To understand how lenses work, we imagine again some test object. (an arrow) and the test image it forms.

• $d_o$: The distance of the object from the lens.
• $d_i$: The distance of the image from the lens.
• $f$: The focal length of the lens.
• $h_o$: The height of the object.
• $h_i$: The height of the image.
• $M$: The magnification $M=h_i/h_o$.

When drawing lens diagrams, we use the following representative rays:

• $R_\alpha$: A horizontal incoming ray which gets redirected towards

the focus after it passes through the lens.

• $R_\beta$: A ray that passes through the focus and gets redirected horizontally

after the lens.

• $R_\gamma$: A ray that passes exactly through the centre of the lens

and travels in a straight line.

\[ \frac{1}{d_o} + \frac{1}{d_i} = \frac{1}{f} \]

\[ M = \frac{h_i}{h_o} = \frac{|d_i|}{|d_o|} \]

Fist consider the typical magnifying glass situation. You put the object close to the lens, and looking from the side, the object will appear magnified.

A similar setup with a diverging lens.

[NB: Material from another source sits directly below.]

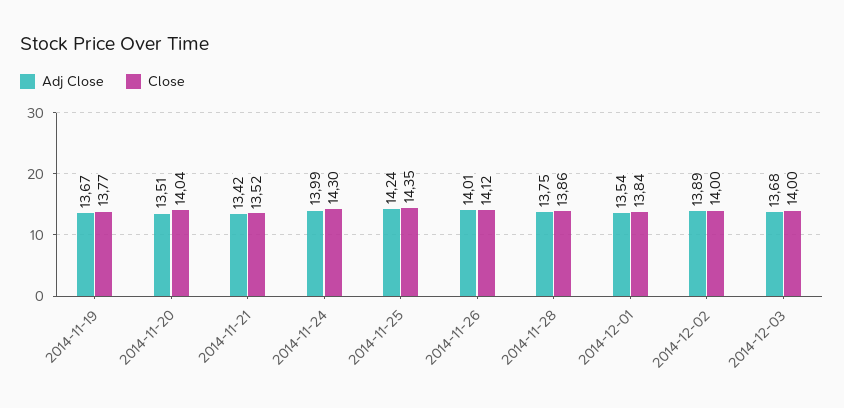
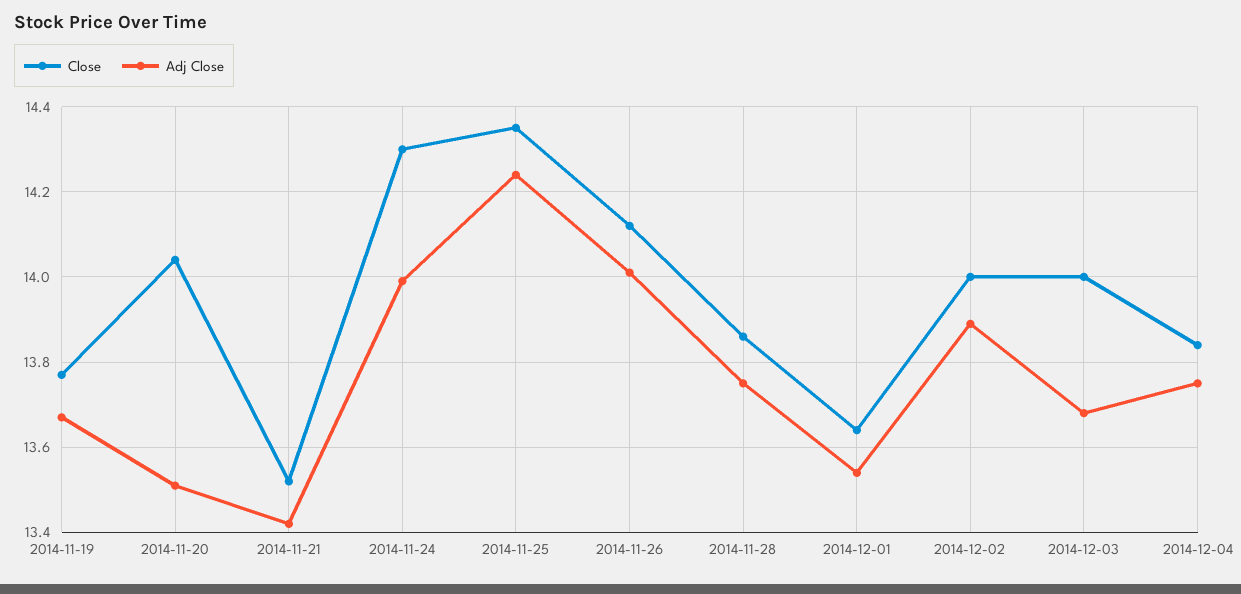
Close, 2014-12-01: 13.84 -> 13.65
Close, 2014-12-04: none -> 13.85
Adj Close, 2014-12-04: none -> 13.75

This time the image will appear to the observer to be smaller than the object.

Note that in the above two examples, if you used the formula you would get a negative $d_i$ value since the image is not formed on the “right” side. We say the image is virtual.

Now for an example where a real image is formed:

In this example all the quantities $f$, $d_o$ and $d_i$ are positive.

An object is placed at a distance of 3[cm] from a magnifying glass of focal length 5[cm]. Where will the object appear to be?

You should really try this on your own. Just reading about light rays is kind of useless. Try drawing the above by yourself with the ruler. Draw the three kinds of rays: $R_\alpha$, $R_\beta$, and $R_\gamma$.

Here is my drawing.

Numerically we get \[ \frac{1}{d_o} + \frac{1}{d_i} = \frac{1}{f}, \] \[ \frac{1}{3.0} + \frac{1}{d_i} = \frac{1}{5.0}, \] \[ d_i = 1.0/(1.0/5.0 - 1.0/3.0) = -7.50 \text{[cm]}. \]

As you can see, drawings are not very accurate. Always trust the formula for the numeric answers to $d_o$, $d_i$ type of questions.

Imagine that the “output” image formed by the first lens is the “input” image to a second lens.

It may look complicated, but if you solve the problem in two steps (1) how the object forms an intermediary image, and (2) how the intermediary image forms the final image you will get things right.

You can also trace all the rays as they pass through the double-lens apparatus:

We started this chapter talking about real cameras, so I want to finish on that note too. To form a clear image, with variable focus and possibly zoom functionality, we have to use a whole series of lenses, not just one or two.

For each lens though, we can use the formula and calculate the effects of that lens on the light coming in.

Note that the real world is significantly more complicated than the simple ray picture which we have been using until now. For one, each frequency of light will have a slightly different refraction angle, and sometimes the lens shapes will not be perfect parabolas, so the light rays will not be perfectly redirected towards the focal point.

Thicker lenses are stronger. The reason is that the curvature of a thick lens is bigger and thus light will be refracted more when it hits the surface. The actual thickness of the lens is of no importance. The way rays get deflected by lenses only depends on the angles of incidence. Indeed, we can cut out all the middle part of the lens and leave a highly curved surface parts. This is called a Fresnel lens and it is used in car headlights.